And now for a history lesson:

Back in 45 BC, Julius Caesar implemented the Julian calendar, which is slightly different than the Gregorian calendar we all know and love today. Fast forward a few years (or so) to 1918, when the Soviet Union officially adopted the Gregorian calendar and the Orthodox church kept on celebrating its holidays by the old calendar, thereby making the New Year a holiday celebrated twice each year. Not a bad deal, right?

In honor of Starii Novii god, Old Russian New Year, we had a little gathering complete with infused vodkas, so many pickled things, herring, some Russian salads, spreads, and breads. I went to a Russian store out in Maryland to gather supplies and was pleased as punch to discover they even had Sovetskoye Shampanskoye, which was undoubtedly responsible for the slight hangover I had the next day. No matter, when throwing a Russian-themed party, champagne must be had, and Sovetskoye it must be! Anyways, if you’re ever in the DC metro area and want to get a peek at Mother Russia, go to this store – it’s almost exactly like every little corner store I walked into in Moscow. When I asked the woman which kind of pickled herring is samaya fcusnaya (most delicious), she replied “Devushka, oni VSE fcusniye!” (Girl, they’re ALL delicious!) Typical.

Today I will share a recipe for a cheese-carrot-garlic spread. I first sampled this spread when my host mother prepared it to celebrate her late husband’s birthday (which, coincidentally, also happened to fall on the day of the Russian Revolution. Yep, he was born on November 7, 1917. Cray.

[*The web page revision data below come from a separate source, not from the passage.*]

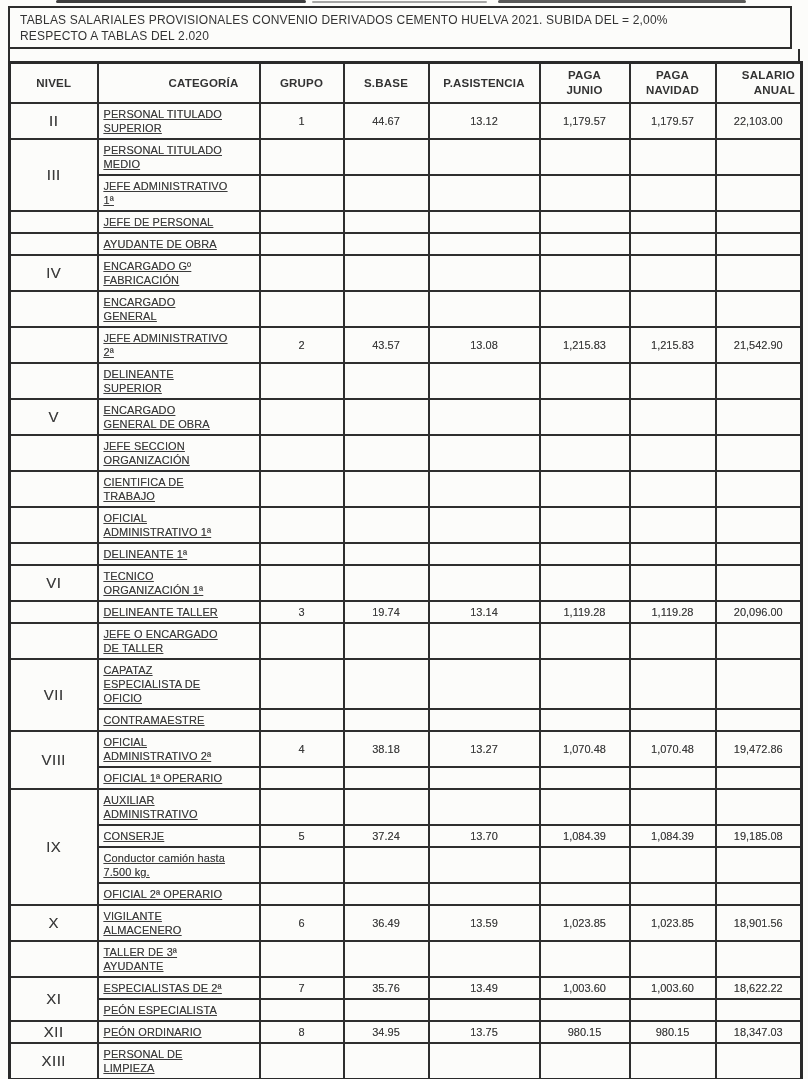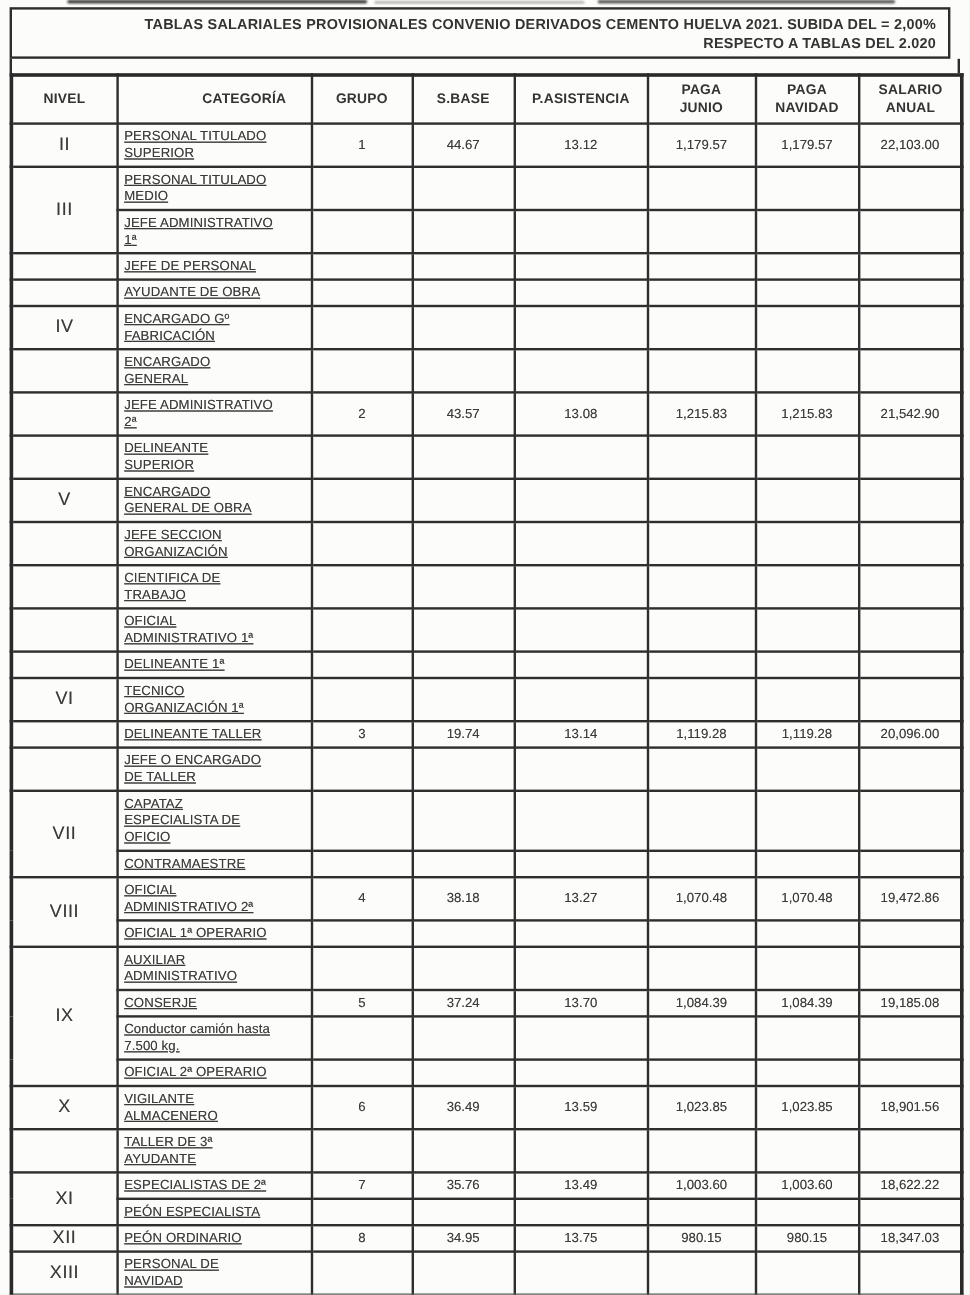--- a/index.html
+++ b/index.html
@@ -13,22 +13,22 @@
     box-sizing:border-box;
   }
   .artifact{position:absolute;background:#3e3e3e;border-radius:2px;filter:blur(0.7px);}
   .artifact.a1{top:0;left:56px;width:250px;height:3px;}
   .artifact.a2{top:1px;left:312px;width:175px;height:2px;opacity:.45;}
   .artifact.a3{top:0;left:498px;width:248px;height:3px;opacity:.85;}
 
   .title-box{
     margin:6px 16px 0 8px;
     border:2px solid #2d2d2d;
-    text-align:right;
-    font-weight:bold;
+    text-align:left;
+    font-weight:normal;
     font-size:12px;
     line-height:16px;
     letter-spacing:.2px;
     padding:4px 10px 3px;
     white-space:pre-line;
     color:#333;
   }
   .gap-strip{
     margin:0 8px;
     height:12px;
@@ -52,21 +52,21 @@
     font-weight:bold;
     color:#333;
     line-height:15px;
     padding:4px 5px;
     text-align:center;
     vertical-align:middle;
     white-space:pre-line;
     letter-spacing:.2px;
   }
   .main th.h-right{text-align:right;padding-right:20px;}
-  .main th.h-left{text-align:center;padding-left:6px;}
+  .main th.h-left{text-align:right;padding-left:6px;}
   .main td{
     font-size:11px;
     line-height:14px;
     padding:3px 5px;
     vertical-align:middle;
     text-shadow:0 0 .5px rgba(60,60,60,.55);
   }
   td.nivel{text-align:center;font-size:15px;letter-spacing:.5px;}
   td.cat{text-align:left;white-space:pre-line;letter-spacing:.1px;text-decoration:underline;}
   td.num{text-align:center;}
@@ -419,21 +419,21 @@
           <td class="num">8</td>
           <td class="num">34.95</td>
           <td class="num">13.75</td>
           <td class="num">980.15</td>
           <td class="num">980.15</td>
           <td class="num">18,347.03</td>
         </tr>
         <tr>
           <td class="nivel" rowspan="1">XIII</td>
           <td class="cat">PERSONAL DE
-NAVIDAD</td>
+LIMPIEZA</td>
           <td class="num"></td>
           <td class="num"></td>
           <td class="num"></td>
           <td class="num"></td>
           <td class="num"></td>
           <td class="num"></td>
         </tr>
       </tbody>
   </table>
 </div>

Zee.) It’s a mish-mash of finely grated white cheese, finely shredded carrots, and crushed garlic, all bound together with a touch of mayonnaise.  In Russia they use what is simply called “Russian cheese” – when I asked for cheese at the Russian store, she gave me Havarti, which I liked quite a lot in this spread.

Syrnyi Pashtet s Chesnokom i Morkovyu
Cheese garlic carrot spread
Adapted from The Art of Russian Cuisine by Anne Volokh

Note: This is one of those recipes that is hardly a recipe. You can add more or less of anything depending on your taste, just be sure to use enough mayonnaise to hold the spread together.

  • 1 pound Havarti cheese, or other mild, soft cheese
  • 1 – 2 medium sized carrots, peeled
  • 2-4 garlic cloves, crushed
  • 2-3 tablespoons mayonnaise

Finely grate or shred the cheese (or use a food processor). You want it to be grainy, not mushy. Do the same with the carrot. Mix together the grated cheese, carrot, and garlic in a bowl. Add as much mayonnaise as needed to bind the whole mess together. (I suppose if you really like mayonnaise, you could use more). If you want to be super fancy and slightly retro, you might even fashion a cheese ball out of it. Serve with crackers, bread, or toasts.

The cheese garlic spread is the orange-y one in the white bowl with a plastic fork. Classy.

But wait, there’s more!

I also infused two kinds of vodka: a lemon vodka and a black pepper vodka. Did you know that infusing vodka is really easy and tastes really good and is also kind of awesome? You heard it here first.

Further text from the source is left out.